(Beginning of SUPPLIED RECORDS)
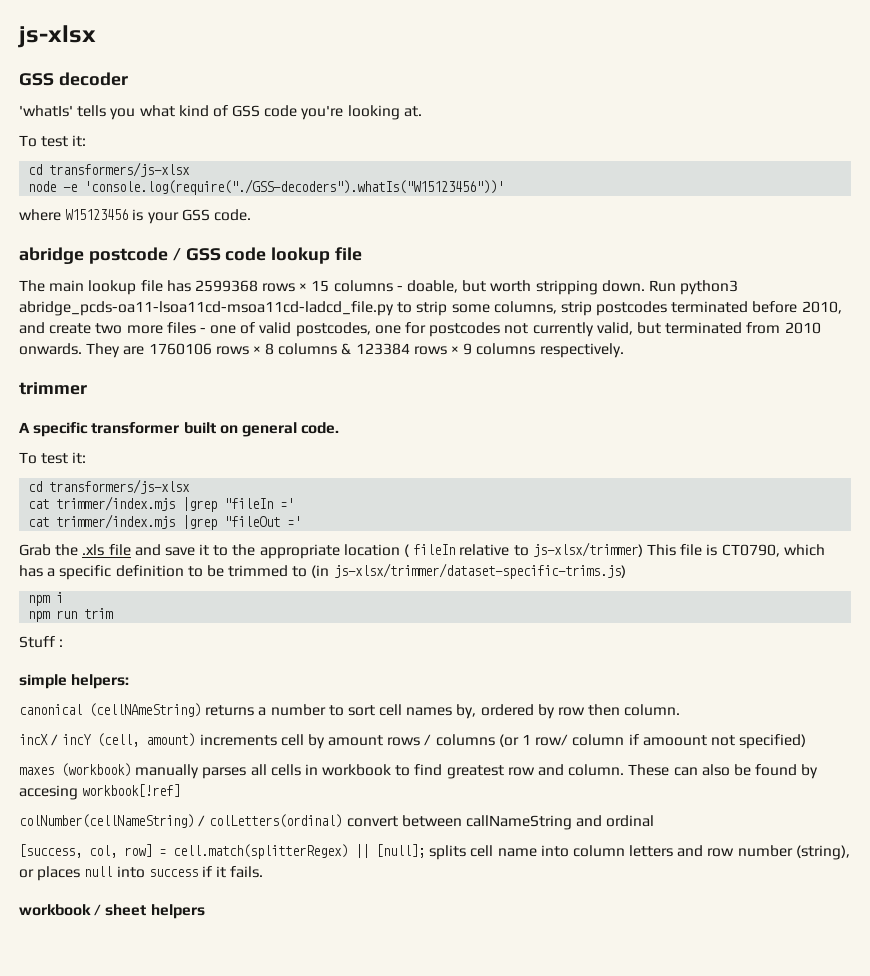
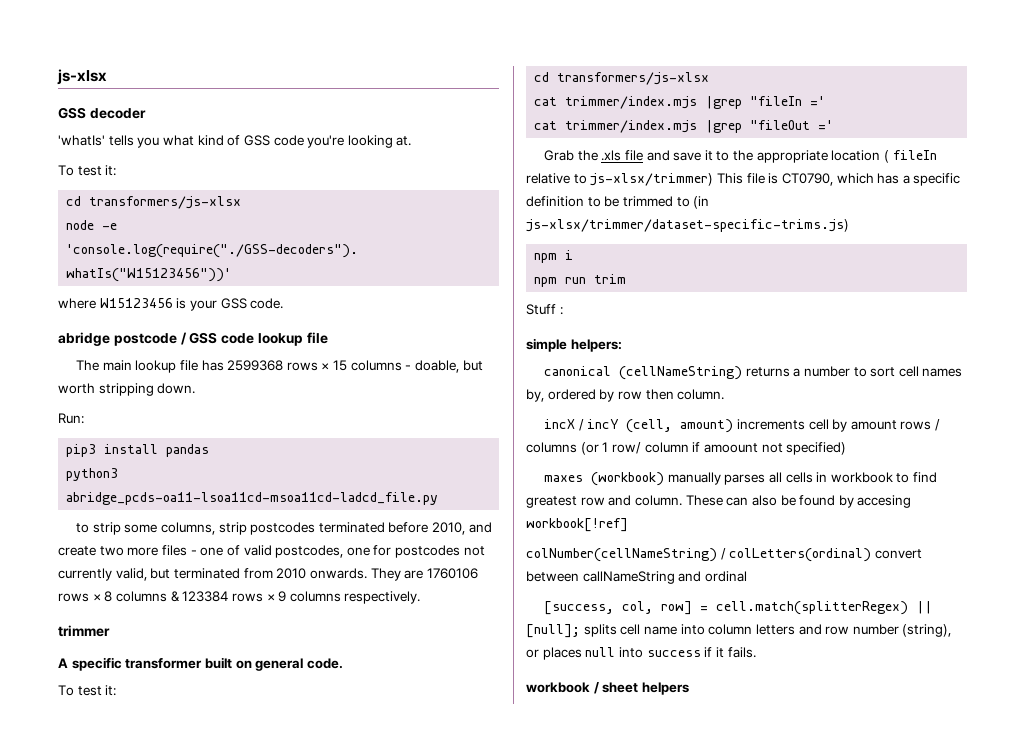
[648,280,676,292] Run -> [58,413,84,424] [66,444,210,457] // Run: // pip3 install pandas //
(394, 308) none -> (439, 498) //
[89,703,201,717] (cellNAmeString) -> [618,366,742,380] (cellNameString)

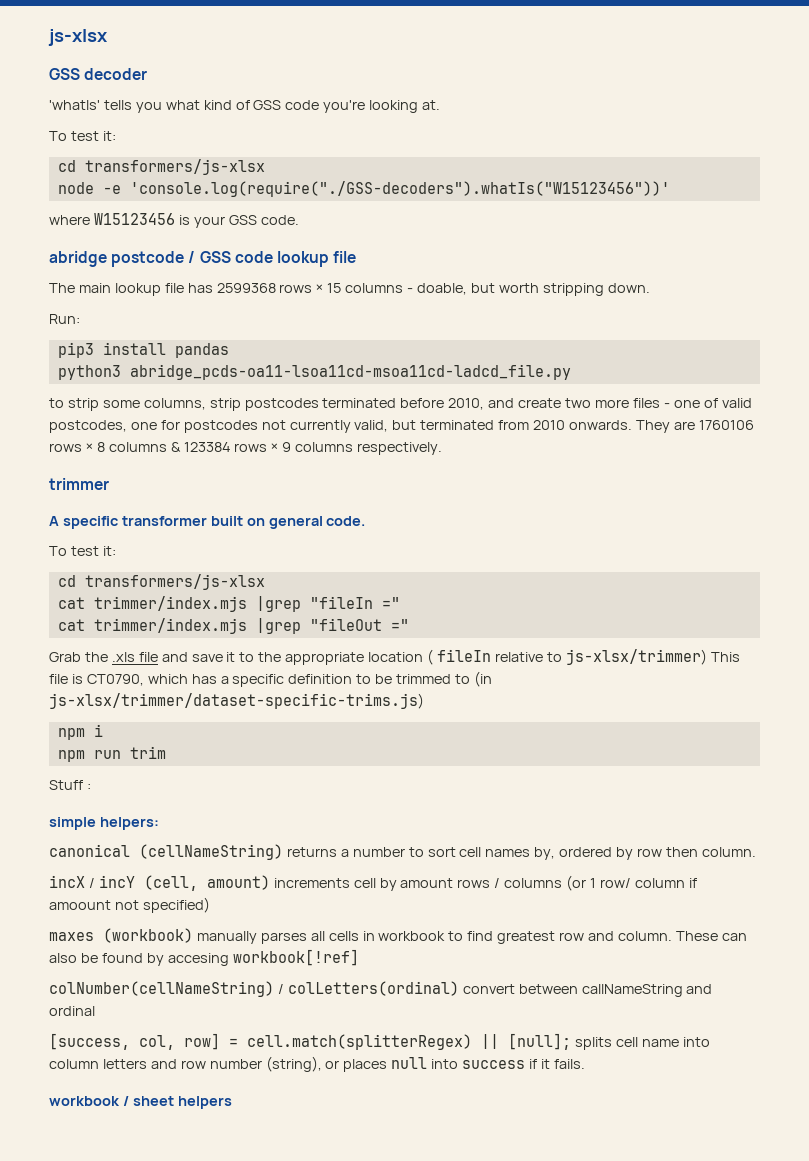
[810,96,826,106] =' -> [381,597,400,609] ="
[818,120,834,130] =' -> [390,619,409,631] ="

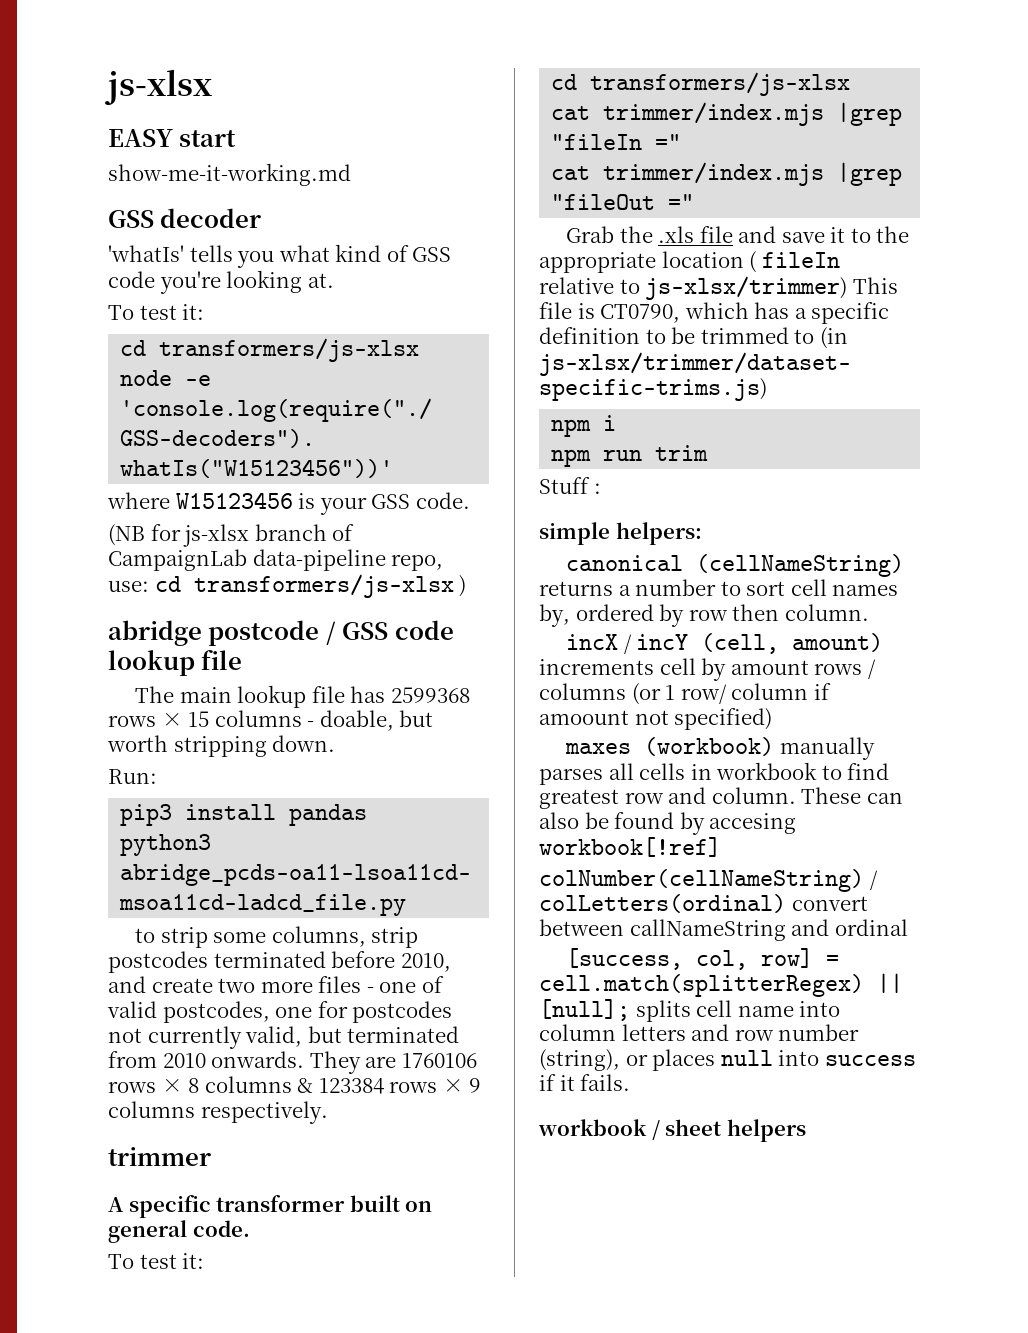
[48,29,108,46] js-xlsx -> [104,69,212,105] [108,129,237,147] [108,163,351,186] js-xlsx // EASY start // show-me-it-working.md
(299, 220) none -> [108,524,355,547] [108,549,444,571] [108,574,467,598] // (NB for js-xlsx branch of CampaignLab data-pipeline repo, use: cd transformers/js-xlsx )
(End of SUPPLIED RECORDS)
■ WHAT NEEDS TO BE DONE
Could you restate every entry above word for word, leaving out the pictures?

■ EXERCISE ANSWER
[648,280,676,292] Run -> [58,413,84,424] [66,444,210,457] // Run: // pip3 install pandas //
(394, 308) none -> (439, 498) //
[89,703,201,717] (cellNAmeString) -> [618,366,742,380] (cellNameString)

[810,96,826,106] =' -> [381,597,400,609] ="
[818,120,834,130] =' -> [390,619,409,631] ="

[48,29,108,46] js-xlsx -> [104,69,212,105] [108,129,237,147] [108,163,351,186] js-xlsx // EASY start // show-me-it-working.md
(299, 220) none -> [108,524,355,547] [108,549,444,571] [108,574,467,598] // (NB for js-xlsx branch of CampaignLab data-pipeline repo, use: cd transformers/js-xlsx )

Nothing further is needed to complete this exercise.